For a non-alcoholic mocktail version, skip the rum entirely and replace it with an extra 30 ml of the Rwandan tea syrup plus a splash of soda water for length — the tea's natural body and brisk finish stand in beautifully for the rum's depth, giving you nearly the same complexity, alcohol-free.
Ingredients
- 45 ml dark or aged rum
- 30 ml Rwandan black tea syrup (recipe below)
- 25 ml fresh lime juice
- 20 ml passionfruit purée (or pulp of 1 fresh passionfruit)
- 1 egg white (or 15 ml aquafaba)
- Ice
- For the tea syrup: 1/2 cup strongly brewed Rwandan black tea + 1/2 cup sugar, simmered until dissolved and cooled
- Lime wheel and a few mint leaves for garnish
How to make it
- 1Make the tea syrup ahead of time: combine the strongly brewed tea and sugar in a small saucepan, simmer gently until the sugar dissolves, then cool completely and refrigerate until needed.
- 2Add the rum, tea syrup, lime juice, passionfruit purée, and egg white (or aquafaba) to a cocktail shaker without ice.

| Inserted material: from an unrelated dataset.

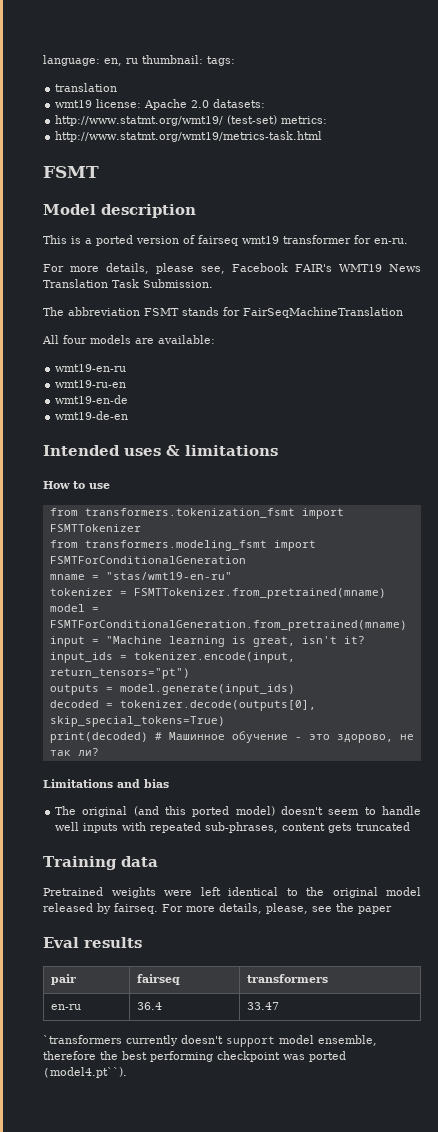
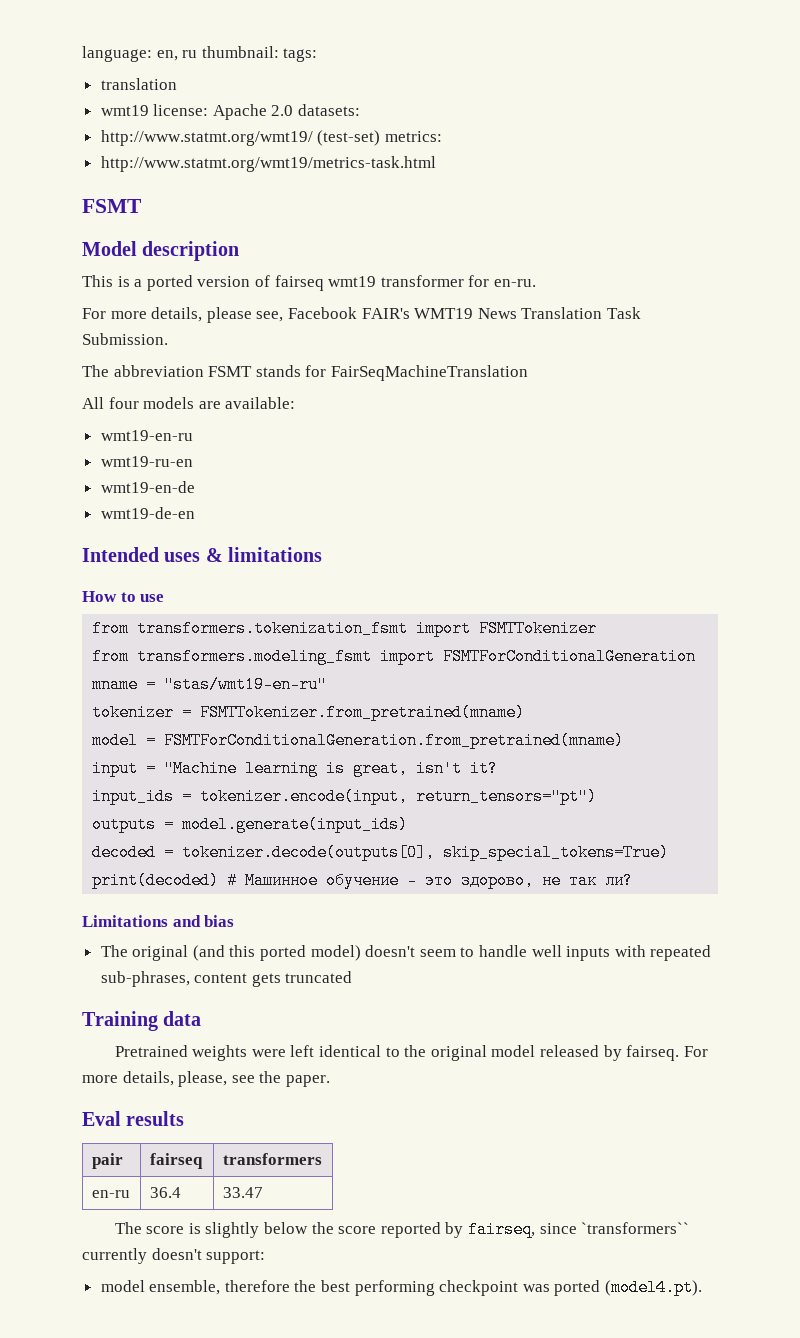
[358,906,392,914] paper -> [285,1075,330,1087] paper.
[43,1035,122,1044] `transformers -> [114,1221,690,1238] The score is slightly below the score reported by fairseq, since `transformers``
[226,1036,275,1047] support -> [206,1250,266,1264] support: //
[43,1067,127,1078] (model4.pt``). -> [605,1279,703,1296] (model4.pt).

Dry shake vigorously for 15 seconds to build the foam.
- 3Add ice and shake again hard for 15–20 seconds until well chilled.
- 4Double-strain into a chilled coupe glass to leave behind any passionfruit seeds and ensure a smooth foam.
- 5Garnish with a lime wheel and a small sprig of mint. For the mocktail, omit the rum, use 60 ml total of tea syrup, and top with a splash of soda water before serving over ice.